*AIM OF THE EXERCISE*.
Check every line below for the string "ROPBUF". Copy the ones that have it.
[TASK INPUT Boundary: Start]
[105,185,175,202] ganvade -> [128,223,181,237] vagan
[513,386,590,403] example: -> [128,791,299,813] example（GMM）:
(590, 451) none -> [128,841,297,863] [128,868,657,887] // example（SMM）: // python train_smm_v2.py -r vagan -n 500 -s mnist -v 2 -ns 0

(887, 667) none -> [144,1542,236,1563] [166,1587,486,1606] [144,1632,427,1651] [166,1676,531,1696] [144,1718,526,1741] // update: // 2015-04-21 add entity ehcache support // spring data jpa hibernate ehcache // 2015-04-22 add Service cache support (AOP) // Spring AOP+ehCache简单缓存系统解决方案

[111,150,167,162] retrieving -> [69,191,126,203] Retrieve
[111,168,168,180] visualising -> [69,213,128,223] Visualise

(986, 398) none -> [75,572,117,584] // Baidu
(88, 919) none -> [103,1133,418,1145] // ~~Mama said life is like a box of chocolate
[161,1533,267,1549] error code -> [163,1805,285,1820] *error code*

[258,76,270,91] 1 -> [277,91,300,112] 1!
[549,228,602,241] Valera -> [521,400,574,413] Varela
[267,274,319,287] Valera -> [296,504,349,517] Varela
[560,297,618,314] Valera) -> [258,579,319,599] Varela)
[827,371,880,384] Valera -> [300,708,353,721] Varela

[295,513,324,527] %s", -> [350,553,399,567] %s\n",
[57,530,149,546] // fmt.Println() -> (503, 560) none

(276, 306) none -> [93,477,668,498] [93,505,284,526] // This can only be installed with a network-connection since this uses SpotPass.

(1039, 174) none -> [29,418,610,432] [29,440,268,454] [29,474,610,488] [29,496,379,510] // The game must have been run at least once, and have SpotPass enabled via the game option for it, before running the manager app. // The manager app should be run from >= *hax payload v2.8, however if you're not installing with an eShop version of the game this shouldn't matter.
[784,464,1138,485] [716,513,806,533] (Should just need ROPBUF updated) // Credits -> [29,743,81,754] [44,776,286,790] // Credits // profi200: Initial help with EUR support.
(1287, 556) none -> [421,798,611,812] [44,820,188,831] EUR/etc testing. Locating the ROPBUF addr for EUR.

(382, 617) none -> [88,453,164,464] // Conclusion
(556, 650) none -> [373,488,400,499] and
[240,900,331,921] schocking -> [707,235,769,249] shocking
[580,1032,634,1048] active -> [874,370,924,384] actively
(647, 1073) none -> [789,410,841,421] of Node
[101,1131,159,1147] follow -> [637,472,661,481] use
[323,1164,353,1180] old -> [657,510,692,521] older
[TASK INPUT Boundary: End]
*ANSWER BOX*.
[784,464,1138,485] [716,513,806,533] (Should just need ROPBUF updated) // Credits -> [29,743,81,754] [44,776,286,790] // Credits // profi200: Initial help with EUR support.
(1287, 556) none -> [421,798,611,812] [44,820,188,831] EUR/etc testing. Locating the ROPBUF addr for EUR.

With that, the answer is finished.